舒清柳见裴隽情绪不稳,想帮他倒杯水,被裴隽一把抓住手腕,问:“你怀疑我?”
“你现在需要休息。”
舒清柳当然知道裴隽不会说谎,不过现在最好的回应不是认同或否认,而是安抚,为了赶戏,裴隽这几天每天只睡两、三个小时,太疲累反而会刺激人精神亢奋,这种经历他也有,所以在极度紧张状态下,最重要的是保持心平气和,不要去多想。
可惜裴隽没有他那么好脾气,随手拿起衣服,一边穿一边往外走,舒清柳急忙拦住他,外面闪电划过,将裴隽的脸映得一亮,他神情冷静,不快中带着隐隐怒气。
“我想知道真相。”裴隽说,语气冷清。
舒清柳没再反驳,去拿了外衣和携带型手电筒,意思很明显,要陪他去,这个沉默的回应缓和了裴隽原本起伏不定的心绪,心情突然好了许多,笑问:“你是镇定剂吗?”
舒清柳微微一愣,显然没听懂,裴隽故意不做解释,开门走了出去。
雨声淅沥,却下得不大,舒清柳原本想打伞的,被裴隽拒绝了,他需要冷雨刺激,来弄明白自己究竟是不是幻听。

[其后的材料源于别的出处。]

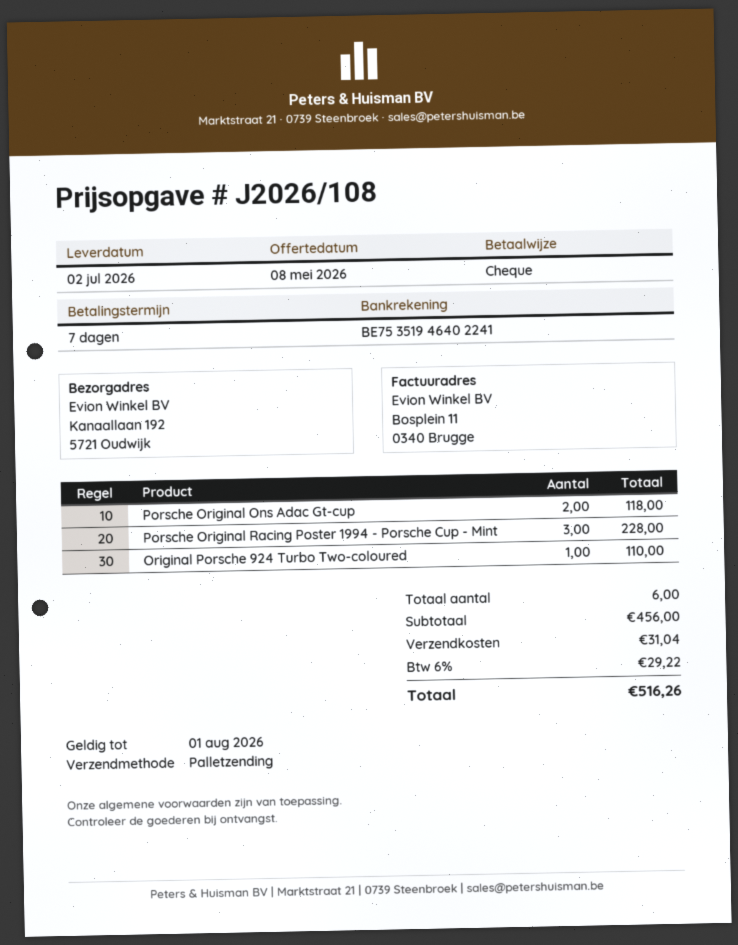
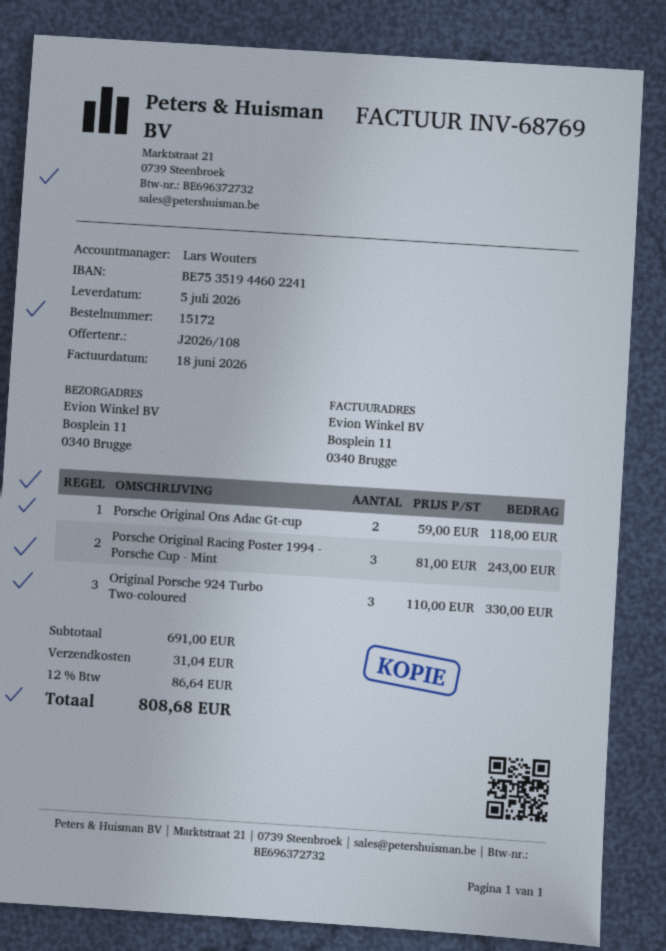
delivery date: 2026-07-02 -> 2026-07-05
bank account: BE75351946402241 -> BE75351944602241
ship to: Kanaallaan 192, 5721 Oudwijk -> Bosplein 11, 0340 Brugge
Porsche Original Racing Poster 1994 - Porsche Cup - Mint: 3 for 228.00 -> 3 for 243.00
Original Porsche 924 Turbo Two-coloured: 1 for 110.00 -> 3 for 330.00
subtotal: 456.00 -> 691.00
tax: 6% = 29.22 -> 12% = 86.64
total: 516.26 -> 808.68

顺着断续琴声,裴隽快步来到前院拍戏的阁楼前,不过等他走近,就发现琴声不是从这里传来的,反而像是在他们住宿的后院,他揉揉额头,正在怀疑自己真是幻听时,一声突兀的钢琴声穿过雨帘传进耳里,这次明显是在阁楼里响起的,他看到舒清柳脸露惊异,问:“你听到了?”
舒清柳点头,裴隽自嘲:“两人同时幻听,这种概率我们可以买六合彩了。”
他拿过舒清柳的手电筒,想进阁楼,却发现门锁着——里面放了不少道具物品,为了防盗,门上还加了两把锁。
裴隽发出不悦的哼声,这种毫不掩饰的张狂在舒清柳看来有种独特魅力,诡异场合中普通人都会退避三舍,只有裴隽反其道而行,他忍不住偷拍了一张,这才从特制的表链里抽出细铁丝,将锁打开了。
娴熟轻巧的手法,裴隽瞥他,“你们在军中还接受这种偷鸡摸狗的训练?”
“我觉得你对军人有误解……”
裴隽没等他说完,就推门走了进去,舒清柳早就习惯了被无视,怕裴隽先进去会有危险,急忙跟上,就听他在前面轻声说:“不是误解,是厌恶,我这辈子最讨厌的就是军人。”
周围很静,让裴隽的话声听起来有些压抑,舒清柳知道他的继父是军人,显然幼年时代的家暴给他留下的阴影很深,他不善安慰,想了想,说:“军队里也有很多好人。”